[Records from a dataset]

------------------------------------------------------------------------

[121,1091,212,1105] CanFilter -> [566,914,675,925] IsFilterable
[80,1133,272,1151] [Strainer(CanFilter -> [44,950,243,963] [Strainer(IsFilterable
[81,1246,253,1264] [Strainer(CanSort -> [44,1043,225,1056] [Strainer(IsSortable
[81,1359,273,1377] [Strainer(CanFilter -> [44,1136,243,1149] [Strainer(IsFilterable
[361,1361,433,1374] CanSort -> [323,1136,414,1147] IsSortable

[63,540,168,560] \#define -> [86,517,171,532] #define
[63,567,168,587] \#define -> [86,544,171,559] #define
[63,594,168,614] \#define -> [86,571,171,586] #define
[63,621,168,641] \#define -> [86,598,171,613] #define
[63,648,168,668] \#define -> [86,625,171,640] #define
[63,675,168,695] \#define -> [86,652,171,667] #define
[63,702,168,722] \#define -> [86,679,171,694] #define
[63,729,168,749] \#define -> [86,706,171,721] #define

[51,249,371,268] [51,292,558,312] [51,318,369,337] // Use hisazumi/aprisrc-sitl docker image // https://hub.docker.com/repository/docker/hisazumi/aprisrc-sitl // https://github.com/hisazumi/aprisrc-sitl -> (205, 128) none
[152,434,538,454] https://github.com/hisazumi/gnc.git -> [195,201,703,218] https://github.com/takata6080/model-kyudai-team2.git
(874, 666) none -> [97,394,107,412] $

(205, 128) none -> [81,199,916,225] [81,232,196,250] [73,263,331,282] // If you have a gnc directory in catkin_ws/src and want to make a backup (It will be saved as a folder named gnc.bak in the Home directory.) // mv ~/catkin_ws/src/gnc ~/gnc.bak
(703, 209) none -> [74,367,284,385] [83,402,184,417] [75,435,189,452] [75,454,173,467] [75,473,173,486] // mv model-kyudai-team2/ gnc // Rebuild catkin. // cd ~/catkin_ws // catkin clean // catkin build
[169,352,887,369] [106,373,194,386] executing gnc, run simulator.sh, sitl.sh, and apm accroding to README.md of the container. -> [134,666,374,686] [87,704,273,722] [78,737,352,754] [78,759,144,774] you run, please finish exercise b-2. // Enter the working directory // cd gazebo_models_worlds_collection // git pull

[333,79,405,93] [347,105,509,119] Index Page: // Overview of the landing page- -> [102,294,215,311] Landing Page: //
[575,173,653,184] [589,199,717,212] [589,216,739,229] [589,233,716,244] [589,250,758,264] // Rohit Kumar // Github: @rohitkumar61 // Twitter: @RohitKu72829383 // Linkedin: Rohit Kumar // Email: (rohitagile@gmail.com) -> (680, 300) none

------------------------------------------------------------------------

▶ [Problem details]: Starting at the first line and ending at the last, retype the entries above.

▶ [Written answer]:
[121,1091,212,1105] CanFilter -> [566,914,675,925] IsFilterable
[80,1133,272,1151] [Strainer(CanFilter -> [44,950,243,963] [Strainer(IsFilterable
[81,1246,253,1264] [Strainer(CanSort -> [44,1043,225,1056] [Strainer(IsSortable
[81,1359,273,1377] [Strainer(CanFilter -> [44,1136,243,1149] [Strainer(IsFilterable
[361,1361,433,1374] CanSort -> [323,1136,414,1147] IsSortable

[63,540,168,560] \#define -> [86,517,171,532] #define
[63,567,168,587] \#define -> [86,544,171,559] #define
[63,594,168,614] \#define -> [86,571,171,586] #define
[63,621,168,641] \#define -> [86,598,171,613] #define
[63,648,168,668] \#define -> [86,625,171,640] #define
[63,675,168,695] \#define -> [86,652,171,667] #define
[63,702,168,722] \#define -> [86,679,171,694] #define
[63,729,168,749] \#define -> [86,706,171,721] #define

[51,249,371,268] [51,292,558,312] [51,318,369,337] // Use hisazumi/aprisrc-sitl docker image // https://hub.docker.com/repository/docker/hisazumi/aprisrc-sitl // https://github.com/hisazumi/aprisrc-sitl -> (205, 128) none
[152,434,538,454] https://github.com/hisazumi/gnc.git -> [195,201,703,218] https://github.com/takata6080/model-kyudai-team2.git
(874, 666) none -> [97,394,107,412] $

(205, 128) none -> [81,199,916,225] [81,232,196,250] [73,263,331,282] // If you have a gnc directory in catkin_ws/src and want to make a backup (It will be saved as a folder named gnc.bak in the Home directory.) // mv ~/catkin_ws/src/gnc ~/gnc.bak
(703, 209) none -> [74,367,284,385] [83,402,184,417] [75,435,189,452] [75,454,173,467] [75,473,173,486] // mv model-kyudai-team2/ gnc // Rebuild catkin. // cd ~/catkin_ws // catkin clean // catkin build
[169,352,887,369] [106,373,194,386] executing gnc, run simulator.sh, sitl.sh, and apm accroding to README.md of the container. -> [134,666,374,686] [87,704,273,722] [78,737,352,754] [78,759,144,774] you run, please finish exercise b-2. // Enter the working directory // cd gazebo_models_worlds_collection // git pull

[333,79,405,93] [347,105,509,119] Index Page: // Overview of the landing page- -> [102,294,215,311] Landing Page: //
[575,173,653,184] [589,199,717,212] [589,216,739,229] [589,233,716,244] [589,250,758,264] // Rohit Kumar // Github: @rohitkumar61 // Twitter: @RohitKu72829383 // Linkedin: Rohit Kumar // Email: (rohitagile@gmail.com) -> (680, 300) none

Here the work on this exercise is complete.